**MATERIAL SHOWN**
━━━━━━━━━━━━━━━━━━━━
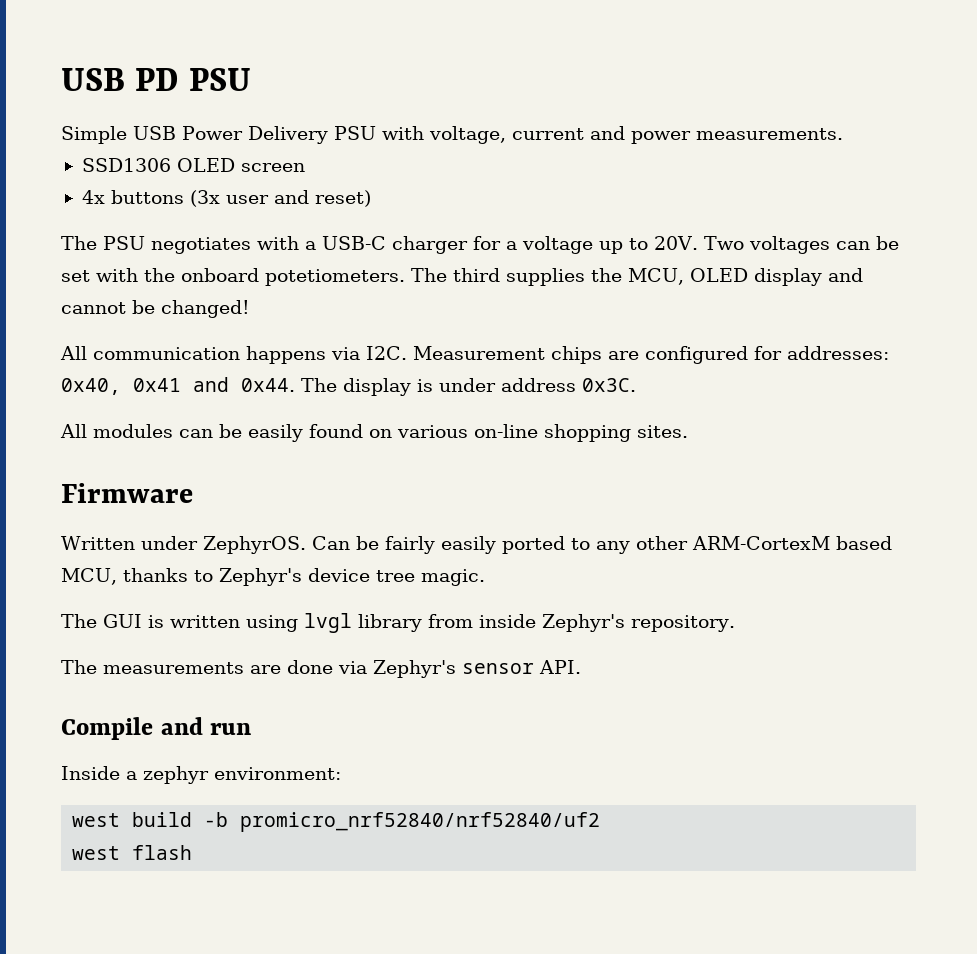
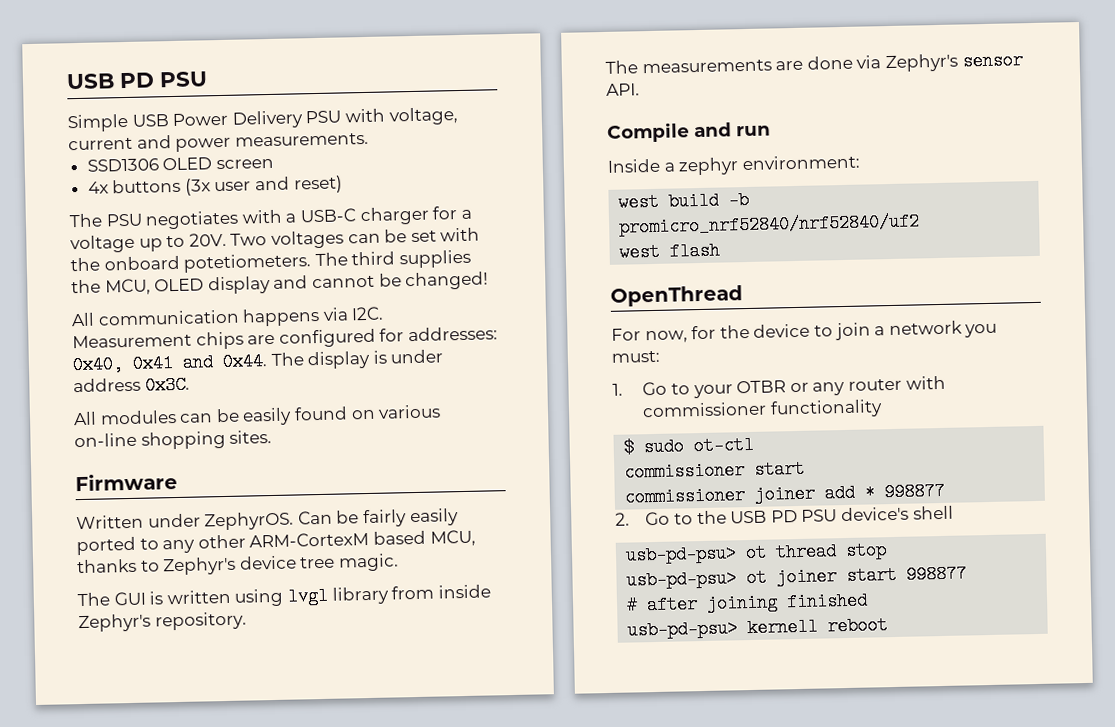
+ OpenThread
+ For now, for the device to join a network you must:
+ 1. Go to your OTBR or any router with commissioner functionality
+ $ sudo ot-ctl
+ commissioner start
+ commissioner joiner add * 998877
+ 2. Go to the USB PD PSU device's shell
+ usb-pd-psu> ot thread stop
+ usb-pd-psu> ot joiner start 998877
+ # after joining finished
+ usb-pd-psu> kernell reboot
━━━━━━━━━━━━━━━━━━━━
**WHAT TO WORK ON**
Only lines that hold the string "commissioner" belong in the answer, so copy every one of them from the records.

**RESPONSE BELOW**
+ 1. Go to your OTBR or any router with commissioner functionality
+ commissioner start
+ commissioner joiner add * 998877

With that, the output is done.